What to work on
Nothing but the lines from the one containing "Mokonin Nigisa Bayisa | ID" through the last line of the records below should be copied, exactly and without pictures.
▬▬▬▬▬▬▬▬▬▬
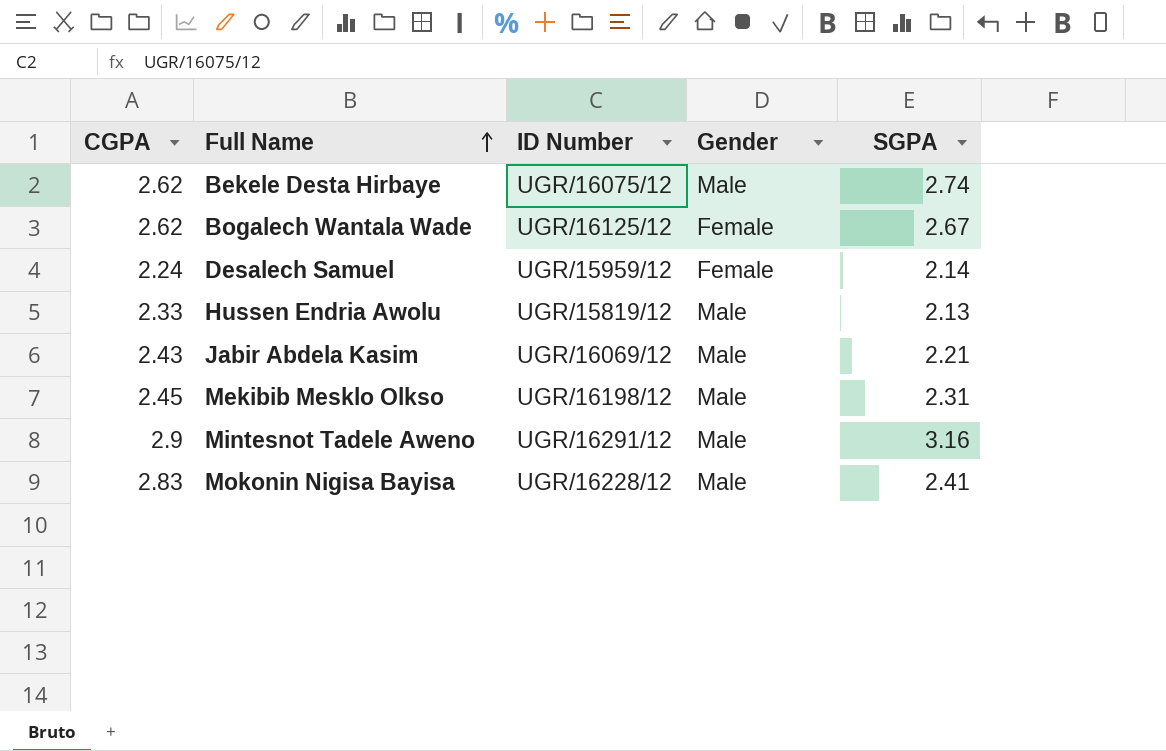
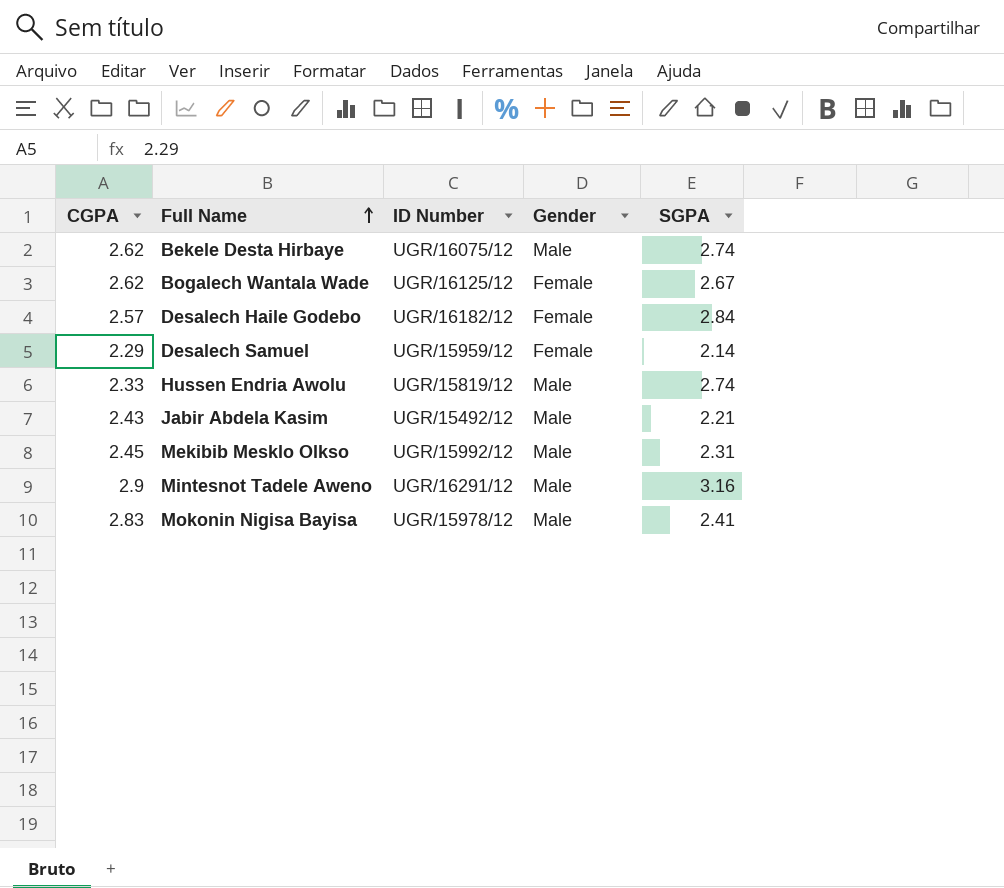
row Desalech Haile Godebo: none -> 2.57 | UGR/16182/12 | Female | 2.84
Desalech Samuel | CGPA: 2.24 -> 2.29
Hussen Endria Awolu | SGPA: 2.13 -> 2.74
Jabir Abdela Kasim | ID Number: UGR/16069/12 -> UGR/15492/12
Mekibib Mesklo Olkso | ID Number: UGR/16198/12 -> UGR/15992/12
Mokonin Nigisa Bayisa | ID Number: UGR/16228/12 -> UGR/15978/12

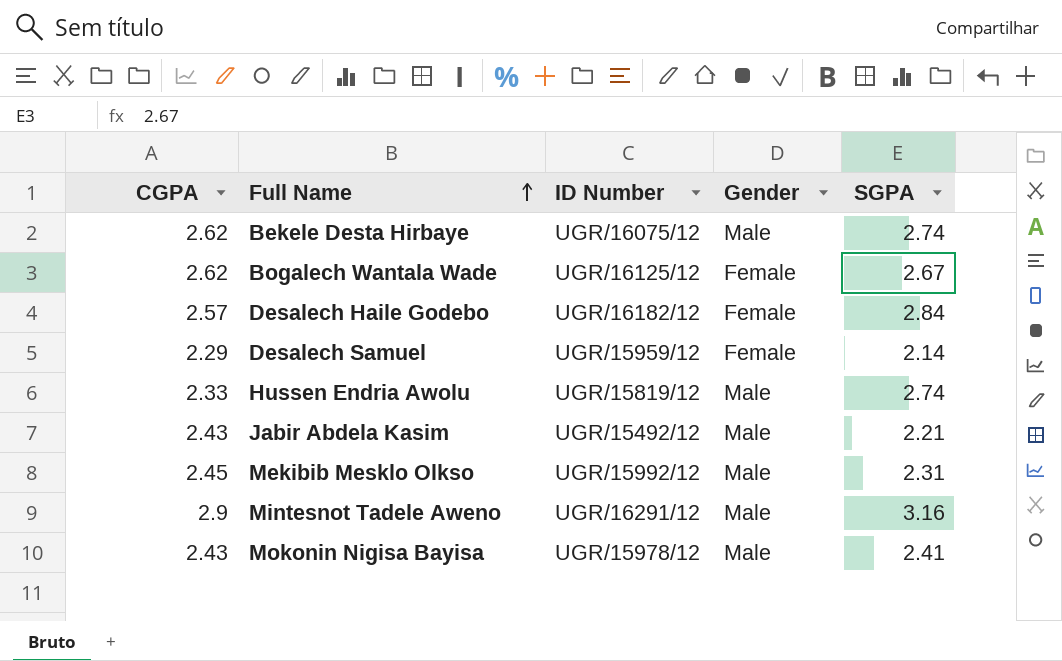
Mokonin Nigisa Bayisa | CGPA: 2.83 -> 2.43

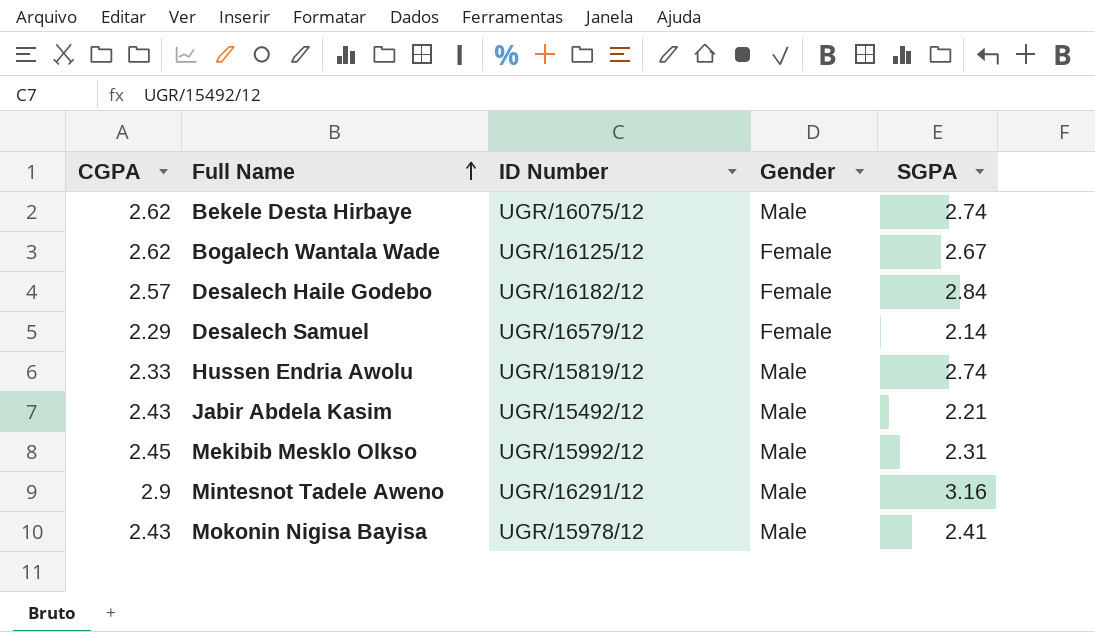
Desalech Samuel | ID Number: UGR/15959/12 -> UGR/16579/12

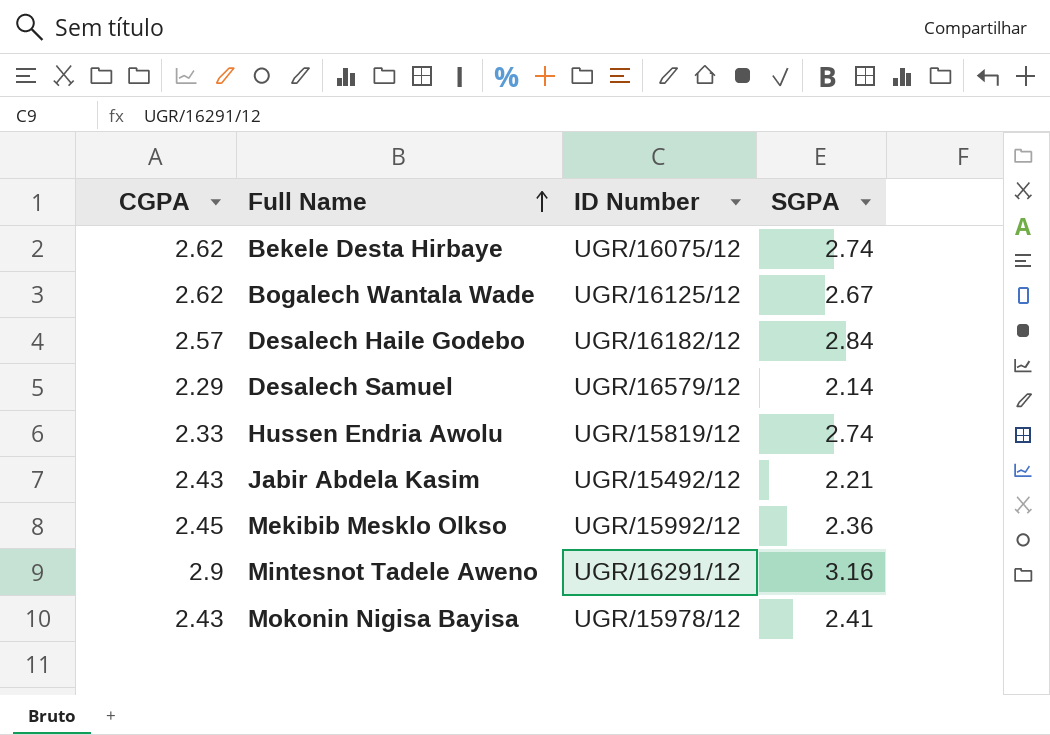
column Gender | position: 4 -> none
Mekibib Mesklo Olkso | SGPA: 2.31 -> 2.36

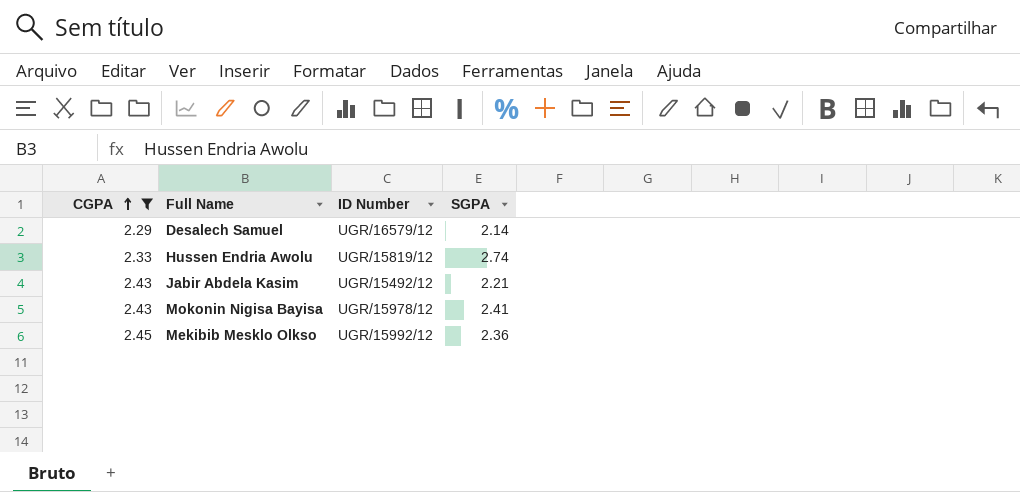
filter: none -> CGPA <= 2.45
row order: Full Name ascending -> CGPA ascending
▬▬▬▬▬▬▬▬▬▬
Your response
Mokonin Nigisa Bayisa | ID Number: UGR/16228/12 -> UGR/15978/12

Mokonin Nigisa Bayisa | CGPA: 2.83 -> 2.43

Desalech Samuel | ID Number: UGR/15959/12 -> UGR/16579/12

column Gender | position: 4 -> none
Mekibib Mesklo Olkso | SGPA: 2.31 -> 2.36

filter: none -> CGPA <= 2.45
row order: Full Name ascending -> CGPA ascending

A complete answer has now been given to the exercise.